Start of Task data
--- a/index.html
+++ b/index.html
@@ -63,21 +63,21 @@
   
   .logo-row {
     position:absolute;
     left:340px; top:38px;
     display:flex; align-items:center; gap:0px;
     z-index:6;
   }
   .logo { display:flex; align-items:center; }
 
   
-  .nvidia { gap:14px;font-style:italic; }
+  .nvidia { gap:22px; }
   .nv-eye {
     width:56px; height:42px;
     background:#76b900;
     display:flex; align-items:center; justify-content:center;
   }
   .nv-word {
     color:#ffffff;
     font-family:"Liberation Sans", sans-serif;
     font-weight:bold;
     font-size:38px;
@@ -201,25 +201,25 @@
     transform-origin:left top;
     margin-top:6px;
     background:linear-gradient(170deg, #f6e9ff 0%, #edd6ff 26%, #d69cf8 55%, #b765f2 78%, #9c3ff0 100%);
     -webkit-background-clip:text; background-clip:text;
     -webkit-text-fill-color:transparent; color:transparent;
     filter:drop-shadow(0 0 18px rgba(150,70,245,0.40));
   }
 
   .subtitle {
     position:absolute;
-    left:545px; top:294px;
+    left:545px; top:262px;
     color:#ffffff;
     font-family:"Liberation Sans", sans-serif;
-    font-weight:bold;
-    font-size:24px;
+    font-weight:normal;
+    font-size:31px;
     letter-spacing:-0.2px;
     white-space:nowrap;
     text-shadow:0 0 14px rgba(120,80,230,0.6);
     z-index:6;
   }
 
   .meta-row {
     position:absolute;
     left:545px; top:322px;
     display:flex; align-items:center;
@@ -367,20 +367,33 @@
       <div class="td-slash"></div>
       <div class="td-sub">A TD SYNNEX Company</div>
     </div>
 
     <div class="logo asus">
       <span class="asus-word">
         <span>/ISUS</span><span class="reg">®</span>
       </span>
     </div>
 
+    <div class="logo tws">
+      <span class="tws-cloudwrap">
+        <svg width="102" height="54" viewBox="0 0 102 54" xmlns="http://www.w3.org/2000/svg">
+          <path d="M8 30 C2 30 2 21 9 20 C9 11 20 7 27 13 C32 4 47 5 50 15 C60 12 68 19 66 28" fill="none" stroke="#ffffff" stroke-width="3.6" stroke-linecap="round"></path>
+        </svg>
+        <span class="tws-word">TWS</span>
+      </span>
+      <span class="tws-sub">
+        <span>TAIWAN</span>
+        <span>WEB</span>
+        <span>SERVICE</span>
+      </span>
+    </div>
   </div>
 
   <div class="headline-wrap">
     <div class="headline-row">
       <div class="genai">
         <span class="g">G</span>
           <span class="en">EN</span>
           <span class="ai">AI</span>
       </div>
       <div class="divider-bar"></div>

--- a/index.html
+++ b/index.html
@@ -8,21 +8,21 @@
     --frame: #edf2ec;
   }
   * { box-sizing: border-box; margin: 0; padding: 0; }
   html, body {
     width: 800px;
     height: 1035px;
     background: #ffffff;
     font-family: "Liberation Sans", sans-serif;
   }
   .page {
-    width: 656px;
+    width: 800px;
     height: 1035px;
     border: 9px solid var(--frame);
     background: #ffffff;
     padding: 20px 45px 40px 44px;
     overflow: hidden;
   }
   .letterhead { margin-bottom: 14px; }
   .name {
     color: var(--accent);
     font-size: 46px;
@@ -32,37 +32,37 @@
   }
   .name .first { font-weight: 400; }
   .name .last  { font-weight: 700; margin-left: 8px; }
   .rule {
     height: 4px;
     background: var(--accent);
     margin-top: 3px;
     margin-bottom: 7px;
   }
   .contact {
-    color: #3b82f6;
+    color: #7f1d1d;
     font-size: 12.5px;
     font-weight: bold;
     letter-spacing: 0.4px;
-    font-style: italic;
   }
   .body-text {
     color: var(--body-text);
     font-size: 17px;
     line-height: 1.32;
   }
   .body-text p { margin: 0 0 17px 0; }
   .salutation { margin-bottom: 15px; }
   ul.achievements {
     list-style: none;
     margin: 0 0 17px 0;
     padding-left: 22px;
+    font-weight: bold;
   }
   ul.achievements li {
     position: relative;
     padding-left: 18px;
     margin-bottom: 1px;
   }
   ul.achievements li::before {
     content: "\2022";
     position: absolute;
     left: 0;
End of Task data
Each line that has the word "none" counts once. How many such lines are in the data? Give the number alone.

2